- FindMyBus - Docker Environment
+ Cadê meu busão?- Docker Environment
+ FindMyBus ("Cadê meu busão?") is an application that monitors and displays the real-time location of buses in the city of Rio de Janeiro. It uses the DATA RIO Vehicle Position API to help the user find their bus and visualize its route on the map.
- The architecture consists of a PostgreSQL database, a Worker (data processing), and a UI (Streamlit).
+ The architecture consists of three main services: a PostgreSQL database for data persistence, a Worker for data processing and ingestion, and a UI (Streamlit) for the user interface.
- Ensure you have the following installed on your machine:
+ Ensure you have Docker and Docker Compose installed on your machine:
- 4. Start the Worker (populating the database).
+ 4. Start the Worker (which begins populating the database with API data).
==========
▶ [Task requirements]: Give an exact copy of every line from the one holding "on the map." through the end of the records, both included, and no other lines.

▶ [Output for this exercise]:
+ FindMyBus ("Cadê meu busão?") is an application that monitors and displays the real-time location of buses in the city of Rio de Janeiro. It uses the DATA RIO Vehicle Position API to help the user find their bus and visualize its route on the map.
- The architecture consists of a PostgreSQL database, a Worker (data processing), and a UI (Streamlit).
+ The architecture consists of three main services: a PostgreSQL database for data persistence, a Worker for data processing and ingestion, and a UI (Streamlit) for the user interface.
- Ensure you have the following installed on your machine:
+ Ensure you have Docker and Docker Compose installed on your machine:
- 4. Start the Worker (populating the database).
+ 4. Start the Worker (which begins populating the database with API data).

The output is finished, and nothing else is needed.